Serve hot with green onions as garnish.  Yields 4-5 servings. 


We all thoroughly enjoyed this dish.  The addition of the chipotle chiles--with their smoky, spicy flavor--really makes a difference.  The incorporation of the quinoa right into the chili also gives it a nice thickness, while the sweet potatoes help vary the texture.  With all of these components together in one dish, it's a one-pot meal.
We had no trouble finding these ingredients.  Fire-roasted tomatoes can be found among the cans of diced, crushed, and other tomatoes.  We found chipotle chiles in the grocery store's hispanic food section.
 Ease of Preparation:       
This straightforward recipe is also pretty quick to make.  Just make sure you have the ingredients chopped in advance, as always.
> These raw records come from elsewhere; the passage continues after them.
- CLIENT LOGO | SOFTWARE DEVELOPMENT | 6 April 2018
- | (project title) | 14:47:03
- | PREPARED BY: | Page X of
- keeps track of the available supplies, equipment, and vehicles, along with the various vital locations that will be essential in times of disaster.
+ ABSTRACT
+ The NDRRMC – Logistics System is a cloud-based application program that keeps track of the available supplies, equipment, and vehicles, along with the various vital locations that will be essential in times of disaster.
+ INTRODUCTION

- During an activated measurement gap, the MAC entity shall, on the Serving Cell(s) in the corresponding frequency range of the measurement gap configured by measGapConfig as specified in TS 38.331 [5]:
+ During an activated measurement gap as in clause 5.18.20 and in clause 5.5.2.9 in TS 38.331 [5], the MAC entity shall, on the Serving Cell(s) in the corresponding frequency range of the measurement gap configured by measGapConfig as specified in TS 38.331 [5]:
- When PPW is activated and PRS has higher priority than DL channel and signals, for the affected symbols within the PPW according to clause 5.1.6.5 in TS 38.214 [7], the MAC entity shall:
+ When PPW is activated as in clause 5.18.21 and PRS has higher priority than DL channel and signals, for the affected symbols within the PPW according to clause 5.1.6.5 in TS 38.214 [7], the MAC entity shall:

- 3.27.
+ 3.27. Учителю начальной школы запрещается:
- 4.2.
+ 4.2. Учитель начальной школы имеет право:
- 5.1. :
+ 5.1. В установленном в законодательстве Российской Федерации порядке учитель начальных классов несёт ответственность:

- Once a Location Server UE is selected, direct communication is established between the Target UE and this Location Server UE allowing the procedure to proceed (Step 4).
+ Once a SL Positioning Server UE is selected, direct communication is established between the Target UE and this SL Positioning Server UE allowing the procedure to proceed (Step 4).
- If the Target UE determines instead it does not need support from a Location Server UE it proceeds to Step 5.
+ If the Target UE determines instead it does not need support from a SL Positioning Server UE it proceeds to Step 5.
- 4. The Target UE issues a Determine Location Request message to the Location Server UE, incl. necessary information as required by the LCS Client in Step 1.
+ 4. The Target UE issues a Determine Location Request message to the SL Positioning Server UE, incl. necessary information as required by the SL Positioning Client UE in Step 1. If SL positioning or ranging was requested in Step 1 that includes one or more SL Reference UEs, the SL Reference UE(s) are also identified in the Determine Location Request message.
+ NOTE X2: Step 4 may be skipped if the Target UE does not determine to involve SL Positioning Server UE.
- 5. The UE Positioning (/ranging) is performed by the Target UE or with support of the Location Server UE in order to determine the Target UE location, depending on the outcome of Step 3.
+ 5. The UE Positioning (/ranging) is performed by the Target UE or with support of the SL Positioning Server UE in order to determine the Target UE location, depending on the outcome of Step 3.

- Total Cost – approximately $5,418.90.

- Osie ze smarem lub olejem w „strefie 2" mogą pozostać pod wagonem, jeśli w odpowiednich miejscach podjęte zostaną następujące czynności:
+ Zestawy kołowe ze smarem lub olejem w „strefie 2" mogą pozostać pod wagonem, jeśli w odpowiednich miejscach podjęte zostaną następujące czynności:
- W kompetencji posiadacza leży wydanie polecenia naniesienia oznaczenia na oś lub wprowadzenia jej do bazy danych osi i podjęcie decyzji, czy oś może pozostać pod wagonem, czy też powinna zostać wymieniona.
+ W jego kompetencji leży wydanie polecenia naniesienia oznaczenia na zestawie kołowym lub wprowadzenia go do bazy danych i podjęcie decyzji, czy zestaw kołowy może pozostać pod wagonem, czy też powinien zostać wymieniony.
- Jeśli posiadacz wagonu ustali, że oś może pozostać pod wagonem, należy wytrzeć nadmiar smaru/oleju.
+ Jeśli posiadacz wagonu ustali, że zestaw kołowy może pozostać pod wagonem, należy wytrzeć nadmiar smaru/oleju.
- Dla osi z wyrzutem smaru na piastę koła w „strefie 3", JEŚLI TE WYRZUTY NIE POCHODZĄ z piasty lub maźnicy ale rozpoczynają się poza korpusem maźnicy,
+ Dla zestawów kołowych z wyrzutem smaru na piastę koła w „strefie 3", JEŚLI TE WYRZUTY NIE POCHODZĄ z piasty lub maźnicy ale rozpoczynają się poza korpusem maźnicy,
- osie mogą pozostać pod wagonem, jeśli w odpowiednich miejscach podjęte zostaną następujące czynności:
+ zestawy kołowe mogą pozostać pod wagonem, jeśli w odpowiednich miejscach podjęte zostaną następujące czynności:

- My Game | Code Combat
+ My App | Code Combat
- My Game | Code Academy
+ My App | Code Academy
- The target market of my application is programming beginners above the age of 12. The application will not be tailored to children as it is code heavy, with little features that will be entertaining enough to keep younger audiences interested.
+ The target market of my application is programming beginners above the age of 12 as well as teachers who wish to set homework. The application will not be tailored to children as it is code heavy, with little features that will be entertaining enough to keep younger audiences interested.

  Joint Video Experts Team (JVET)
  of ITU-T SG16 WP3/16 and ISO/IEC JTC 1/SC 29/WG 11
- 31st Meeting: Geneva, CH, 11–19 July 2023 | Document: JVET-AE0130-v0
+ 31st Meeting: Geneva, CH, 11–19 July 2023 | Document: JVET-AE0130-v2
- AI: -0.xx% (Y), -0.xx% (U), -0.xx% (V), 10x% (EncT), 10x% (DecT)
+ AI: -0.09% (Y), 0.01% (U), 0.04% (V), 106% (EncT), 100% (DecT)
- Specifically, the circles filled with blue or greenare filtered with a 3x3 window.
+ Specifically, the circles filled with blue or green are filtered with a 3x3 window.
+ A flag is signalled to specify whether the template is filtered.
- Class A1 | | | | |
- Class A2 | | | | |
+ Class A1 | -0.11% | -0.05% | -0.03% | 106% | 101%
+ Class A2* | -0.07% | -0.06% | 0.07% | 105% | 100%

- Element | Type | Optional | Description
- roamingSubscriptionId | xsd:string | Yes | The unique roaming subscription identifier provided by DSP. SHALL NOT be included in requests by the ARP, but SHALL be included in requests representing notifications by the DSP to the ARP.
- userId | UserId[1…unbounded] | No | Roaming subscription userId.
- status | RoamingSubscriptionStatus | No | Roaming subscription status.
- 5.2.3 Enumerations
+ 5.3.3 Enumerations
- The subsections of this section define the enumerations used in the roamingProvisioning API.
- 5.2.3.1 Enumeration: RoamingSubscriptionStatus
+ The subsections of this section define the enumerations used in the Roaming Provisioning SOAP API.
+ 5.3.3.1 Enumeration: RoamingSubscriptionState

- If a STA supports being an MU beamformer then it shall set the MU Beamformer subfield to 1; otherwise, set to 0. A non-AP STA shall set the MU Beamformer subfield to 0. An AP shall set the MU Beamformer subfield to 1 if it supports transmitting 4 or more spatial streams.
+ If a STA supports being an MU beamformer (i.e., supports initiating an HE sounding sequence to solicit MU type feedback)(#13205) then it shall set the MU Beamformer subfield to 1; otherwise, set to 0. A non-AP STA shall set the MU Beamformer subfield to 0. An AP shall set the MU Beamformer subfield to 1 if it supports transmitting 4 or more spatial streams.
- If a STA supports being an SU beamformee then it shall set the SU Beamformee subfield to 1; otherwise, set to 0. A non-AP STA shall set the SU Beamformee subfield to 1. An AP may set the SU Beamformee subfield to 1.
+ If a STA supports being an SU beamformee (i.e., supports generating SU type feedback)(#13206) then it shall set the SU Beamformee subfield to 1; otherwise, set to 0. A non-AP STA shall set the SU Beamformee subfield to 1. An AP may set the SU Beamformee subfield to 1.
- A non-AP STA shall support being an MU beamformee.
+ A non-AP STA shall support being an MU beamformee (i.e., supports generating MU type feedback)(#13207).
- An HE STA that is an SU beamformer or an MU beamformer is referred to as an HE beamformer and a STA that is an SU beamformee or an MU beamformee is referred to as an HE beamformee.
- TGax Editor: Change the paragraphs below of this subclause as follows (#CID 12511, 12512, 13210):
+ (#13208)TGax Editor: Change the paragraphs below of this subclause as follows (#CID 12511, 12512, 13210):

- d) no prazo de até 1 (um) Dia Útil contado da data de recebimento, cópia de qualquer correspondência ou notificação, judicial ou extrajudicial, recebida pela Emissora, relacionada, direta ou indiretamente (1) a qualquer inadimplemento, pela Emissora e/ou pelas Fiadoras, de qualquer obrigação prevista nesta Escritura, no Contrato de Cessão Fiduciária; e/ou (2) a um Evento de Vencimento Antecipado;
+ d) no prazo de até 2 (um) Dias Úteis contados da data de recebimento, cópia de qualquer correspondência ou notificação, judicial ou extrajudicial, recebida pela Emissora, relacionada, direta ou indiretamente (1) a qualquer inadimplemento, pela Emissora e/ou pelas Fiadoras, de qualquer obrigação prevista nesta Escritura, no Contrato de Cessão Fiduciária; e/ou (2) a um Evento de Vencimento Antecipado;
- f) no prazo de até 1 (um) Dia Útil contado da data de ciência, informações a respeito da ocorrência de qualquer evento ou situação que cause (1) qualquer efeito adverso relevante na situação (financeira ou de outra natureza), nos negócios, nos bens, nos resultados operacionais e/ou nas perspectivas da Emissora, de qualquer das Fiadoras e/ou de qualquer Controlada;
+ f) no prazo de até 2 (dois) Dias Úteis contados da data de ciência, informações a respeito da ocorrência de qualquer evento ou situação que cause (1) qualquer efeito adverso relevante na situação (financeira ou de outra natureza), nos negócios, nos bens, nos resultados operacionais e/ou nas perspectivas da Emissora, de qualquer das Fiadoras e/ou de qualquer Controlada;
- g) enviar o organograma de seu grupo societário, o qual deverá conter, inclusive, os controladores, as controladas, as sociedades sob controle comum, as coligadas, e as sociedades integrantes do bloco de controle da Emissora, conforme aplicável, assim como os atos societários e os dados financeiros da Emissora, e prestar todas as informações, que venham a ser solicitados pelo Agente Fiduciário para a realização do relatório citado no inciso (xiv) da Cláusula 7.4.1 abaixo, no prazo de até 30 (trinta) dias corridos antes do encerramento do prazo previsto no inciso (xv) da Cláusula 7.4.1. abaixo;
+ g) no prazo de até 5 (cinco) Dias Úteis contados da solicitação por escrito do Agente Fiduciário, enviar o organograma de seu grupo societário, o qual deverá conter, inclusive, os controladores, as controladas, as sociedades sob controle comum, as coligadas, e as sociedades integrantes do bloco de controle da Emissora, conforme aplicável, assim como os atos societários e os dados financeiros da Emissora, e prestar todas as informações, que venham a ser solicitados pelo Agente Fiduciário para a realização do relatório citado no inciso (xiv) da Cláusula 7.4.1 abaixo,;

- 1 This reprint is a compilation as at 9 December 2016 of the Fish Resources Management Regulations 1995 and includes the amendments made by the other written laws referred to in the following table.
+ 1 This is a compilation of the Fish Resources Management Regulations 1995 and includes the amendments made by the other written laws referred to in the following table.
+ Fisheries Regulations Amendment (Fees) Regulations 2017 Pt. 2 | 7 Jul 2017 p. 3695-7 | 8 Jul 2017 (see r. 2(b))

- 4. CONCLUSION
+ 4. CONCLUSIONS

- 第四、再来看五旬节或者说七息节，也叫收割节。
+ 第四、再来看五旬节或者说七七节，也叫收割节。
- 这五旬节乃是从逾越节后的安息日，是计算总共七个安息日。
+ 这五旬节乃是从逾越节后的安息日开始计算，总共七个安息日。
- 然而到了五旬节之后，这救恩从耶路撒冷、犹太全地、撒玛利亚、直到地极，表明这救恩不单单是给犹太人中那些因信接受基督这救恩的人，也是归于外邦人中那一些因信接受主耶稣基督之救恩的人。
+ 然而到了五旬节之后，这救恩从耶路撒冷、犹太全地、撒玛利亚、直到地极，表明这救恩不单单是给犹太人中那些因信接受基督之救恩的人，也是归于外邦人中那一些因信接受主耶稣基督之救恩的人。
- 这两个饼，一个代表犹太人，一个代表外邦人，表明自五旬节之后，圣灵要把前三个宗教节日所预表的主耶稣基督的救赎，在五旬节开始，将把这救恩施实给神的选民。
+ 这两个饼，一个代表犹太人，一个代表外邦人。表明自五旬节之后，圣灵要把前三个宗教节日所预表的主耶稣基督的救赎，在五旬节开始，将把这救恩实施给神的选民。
Non-vegan friendliness:           
Chili-lovers of all kinds would enjoy this filling, flavorful dish (I might even make this again for a chili cook-off later this month.).  As a pretty customizable dish, chili is a crowd-pleaser.  Rachel and Simon both added a dollop of sour cream to their bowls; you could also serve it with chopped cilantro or vegan cheese as added garnishes.